▸ **Aim of the exercise**:
Which lines in the data contain the word "implements"? Please copy each of them.

▸ **Source records**:
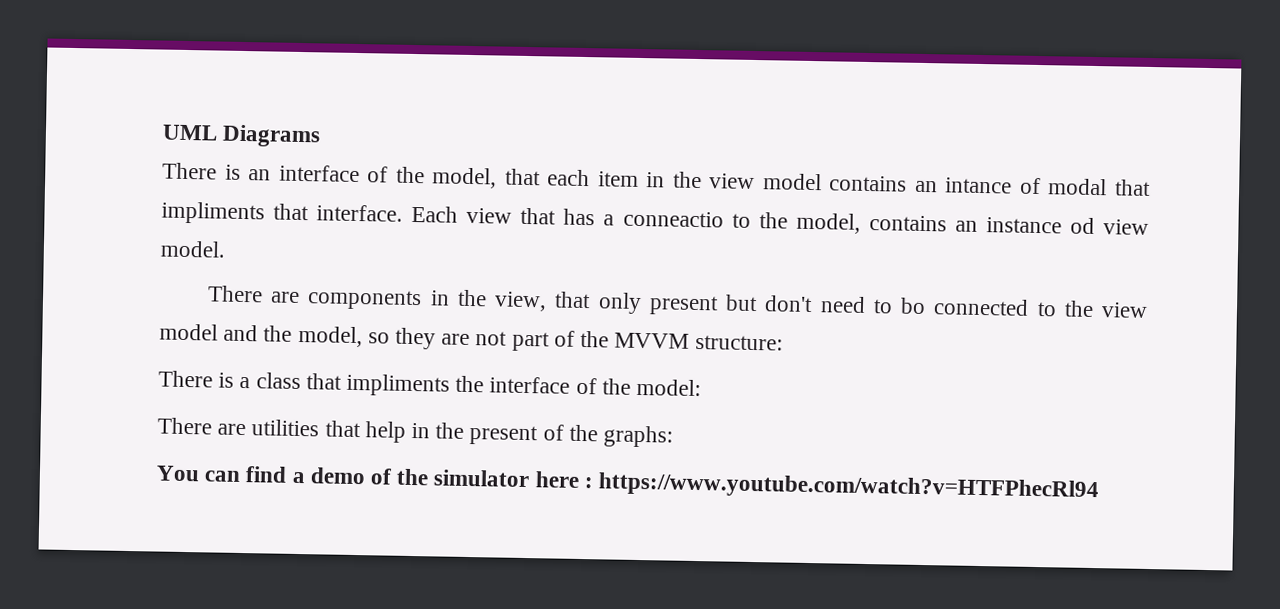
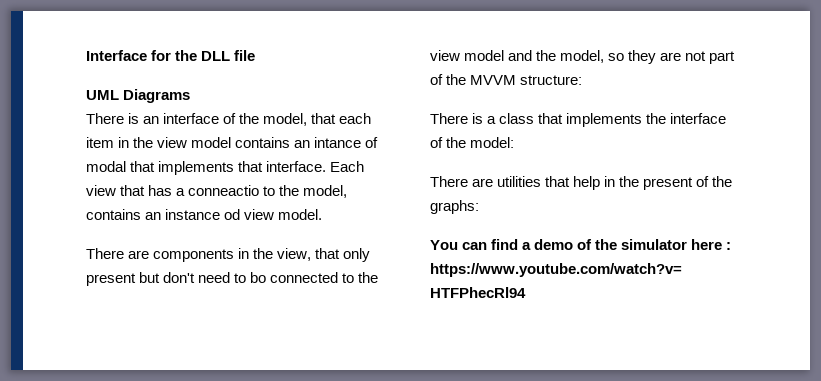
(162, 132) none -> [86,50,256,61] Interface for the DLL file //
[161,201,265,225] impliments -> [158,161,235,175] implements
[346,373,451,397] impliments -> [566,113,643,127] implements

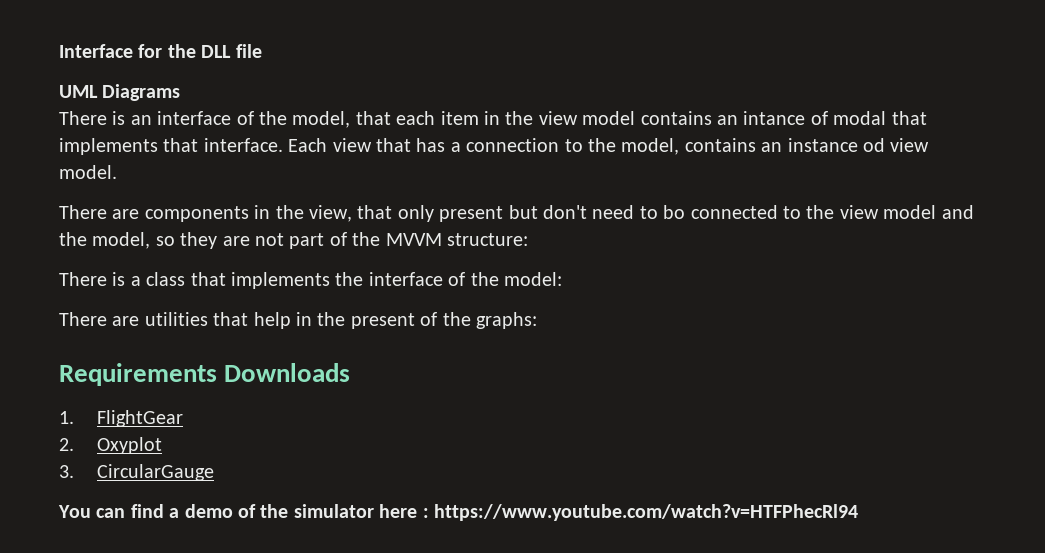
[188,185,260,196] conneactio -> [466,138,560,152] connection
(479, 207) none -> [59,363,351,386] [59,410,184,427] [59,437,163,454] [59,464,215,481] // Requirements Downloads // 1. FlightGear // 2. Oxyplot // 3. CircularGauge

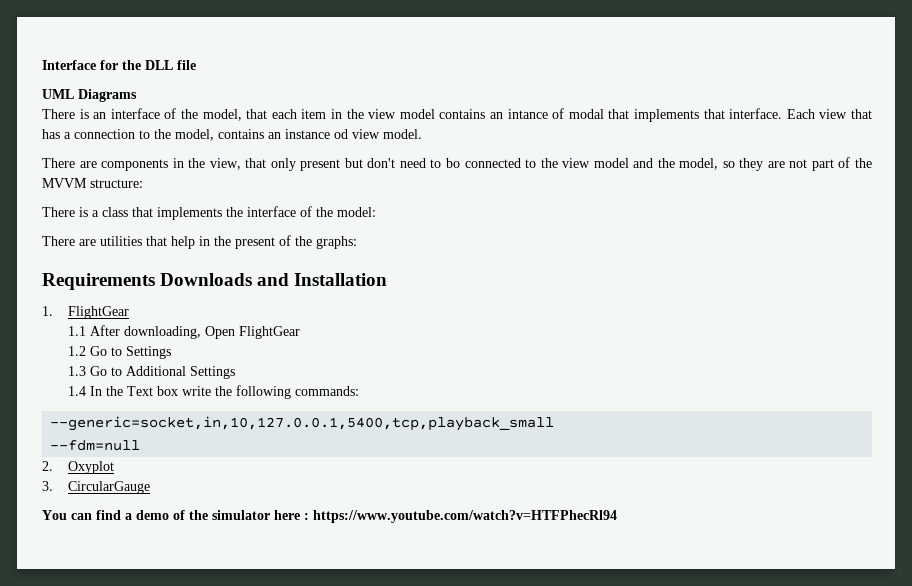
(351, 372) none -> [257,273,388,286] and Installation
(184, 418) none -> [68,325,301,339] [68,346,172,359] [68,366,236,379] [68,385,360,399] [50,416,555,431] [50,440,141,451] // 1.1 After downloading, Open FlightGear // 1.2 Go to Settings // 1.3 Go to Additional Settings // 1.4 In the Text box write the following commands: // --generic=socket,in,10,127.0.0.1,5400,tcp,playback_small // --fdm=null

* * *

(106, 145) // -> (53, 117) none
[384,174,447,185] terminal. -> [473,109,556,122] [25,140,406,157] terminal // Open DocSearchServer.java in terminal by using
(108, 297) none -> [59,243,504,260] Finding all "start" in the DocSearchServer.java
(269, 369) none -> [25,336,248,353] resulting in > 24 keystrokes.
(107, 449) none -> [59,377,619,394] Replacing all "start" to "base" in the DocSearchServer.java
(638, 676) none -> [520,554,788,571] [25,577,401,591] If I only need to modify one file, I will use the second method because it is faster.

▸ **Task response**:
[161,201,265,225] impliments -> [158,161,235,175] implements
[346,373,451,397] impliments -> [566,113,643,127] implements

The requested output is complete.